The American automated test and automated measurement systems provider National Instruments (NI) has launched mmWave Vector Signal Transceiver (VST) to address the test challenges of 5G mmWave RFIC transceivers and power amplifiers.
The company said that with chipmakers racing to commercialize 5G mmWave technology, engineers face the daunting challenge of accelerating product schedules combined with new and often unsolved technical requirements. NI's mmWave test solutions address these challenges in both the R&D lab and the high-volume manufacturing environment.
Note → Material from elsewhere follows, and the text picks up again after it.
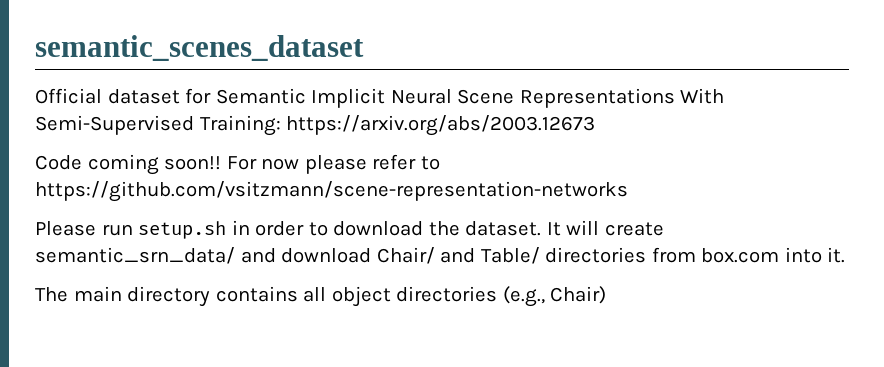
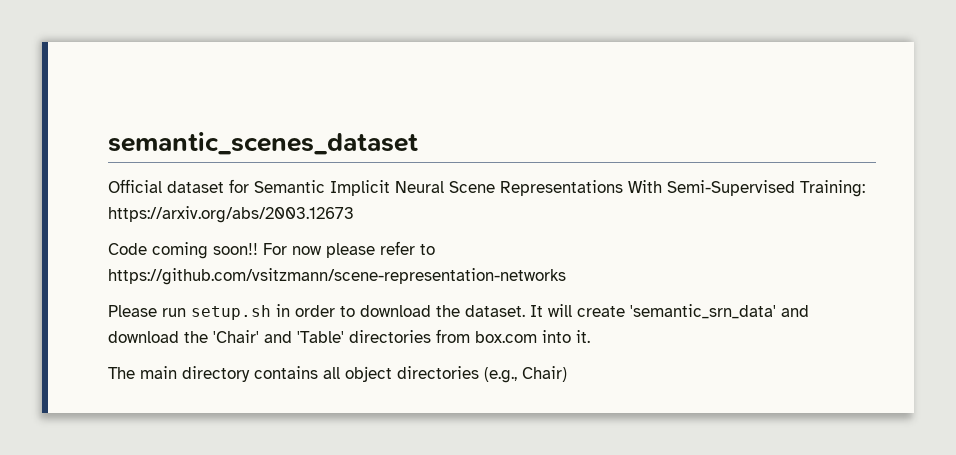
[35,247,235,264] semantic_srn_data/ -> [630,304,776,319] 'semantic_srn_data'
[376,247,540,264] Chair/ and Table/ -> [184,330,344,343] the 'Chair' and 'Table'

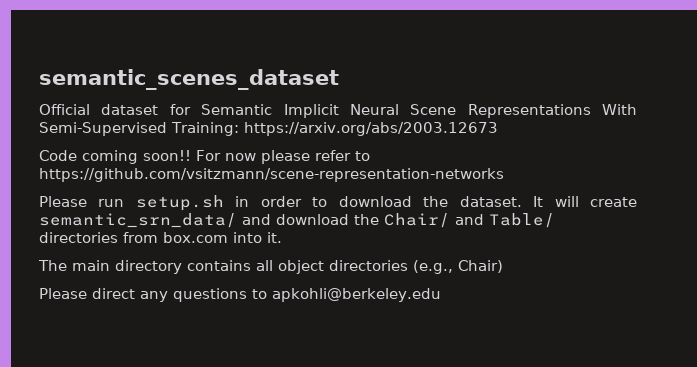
[630,304,776,319] 'semantic_srn_data' -> [39,213,237,228] semantic_srn_data/
[213,330,344,343] 'Chair' and 'Table' -> [384,213,555,228] Chair/ and Table/
(567, 374) none -> [39,288,441,302] // Please direct any questions to apkohli@berkeley.edu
They deliver:
NI said its solutions use the mmWave VST, which combines an RF signal generator, an RF signal analyzer and integrated switching with 1 GHz of instantaneous bandwidth at frequencies up to 44 GHz.
In addition to existing PXI-based characterization systems in the lab, this instrument natively integrates into the NI Semiconductor Test System (STS) for deployment in high-volume manufacturing applications.
5G mmWave STS configurations support up to eight mmWave VST instruments, with integrated IF capabilities, and up to 72 mmWave ports in a tester configuration that is optimized for EVM performance. Choosing a tester built on the modular PXI platform helps engineers adopting STS to quickly integrate new measurement capabilities like 5G into their test cells more cost-effectively and with less risk of delaying time to market.
“In the race to bring 5G technology to market, traditional approaches to RF semiconductor test are struggling to deliver on the flexibility and cost expectations of 5G devices,” said Eric Starkloff, president and chief operating officer at NI.
“The mmWave VST is yet another example of NI's ability to combine our industry-leading platform with deep customer insight to enable customers' disruptive innovations,” said Starkloff.
The company claimed that the product features several innovations to address the test requirements of 5G mmWave devices. The new calibrated integrated switching for up to 32 channels enables improved accuracy of beamforming and phased array measurements without additional infrastructure.
The modular head design delivers accurate and cost-effective measurements while preserving forward compatibility with future 5G bands. With these innovations, engineers can simultaneously perform measurements at both 5-21 GHz and 23-44 GHz.